Пальцы старой карги нежно сомкнулись вокруг маленькой выпуклости в верхней части половой щели Сюзан. На долю секунды Сюзан показалось, что старуха ущипнет ее за это чувствительное местечко, из-за которого у нее, бывало, перехватывало дыхание, если она терлась им о седло во время скачки, но вместо этого пальцы начали поглаживать… потом надавили… и, к своему ужасу, девушка почувствовала, как истома поднимается от низа живота.
– Как маленький шелковый бутончик, – ворковала старуха, а ее шаловливые пальцы задвигались быстрее. Сюзан почувствовала, как ее бедра подались вперед, словно обрели разум и зажили собственной жизнью, потом подумала о жадном, самоуверенном лице старухи, розовом, как лицо шлюхи, купающемся в струящемся из ящика свете, представила себе, как свисал из ее морщинистого рта мешочек с двумя золотыми монетами, и жар, который она испытывала, потух. Вся дрожа, она подалась назад, руки, живот и грудь покрылись мурашками.
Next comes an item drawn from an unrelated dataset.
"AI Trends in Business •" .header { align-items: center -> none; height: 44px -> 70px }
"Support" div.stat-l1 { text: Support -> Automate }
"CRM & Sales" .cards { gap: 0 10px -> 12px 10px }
– Вы закончили с тем, за что вам уплачено? – сухо, осипшим голосом спросила Сюзан.
Лицо Риа закаменело.
– Не тебе учить меня, что я закончила, а чего – нет, наглая девка! Только я знаю, когда будет поставлена точка, я, Риа, ведьма с Кооса, и…
– Не прикасайся ко мне и встань, если не хочешь после моего пинка оказаться в очаге, нелюдь.
Морщинистые губы старухи разошлись, обнажая в зверином оскале немногие оставшиеся зубы, и Сюзан поняла, что она и эта ведьма вернулись к тому, с чего начали: изготовились выцарапать друг другу глаза.
– Подними на меня руку или ногу, наглая сучка, и ты покинешь мой дом слепой, безрукой и безногой.
– Не сомневаюсь, что тебе это по силам, но только Торин может рассердиться. – Впервые в жизни Сюзан прикрылась именем мужчины. Когда до нее это дошло, ей стало стыдно. Почему, понять она не могла – она же согласилась лечь в его постель и родить ему ребенка, – но стало.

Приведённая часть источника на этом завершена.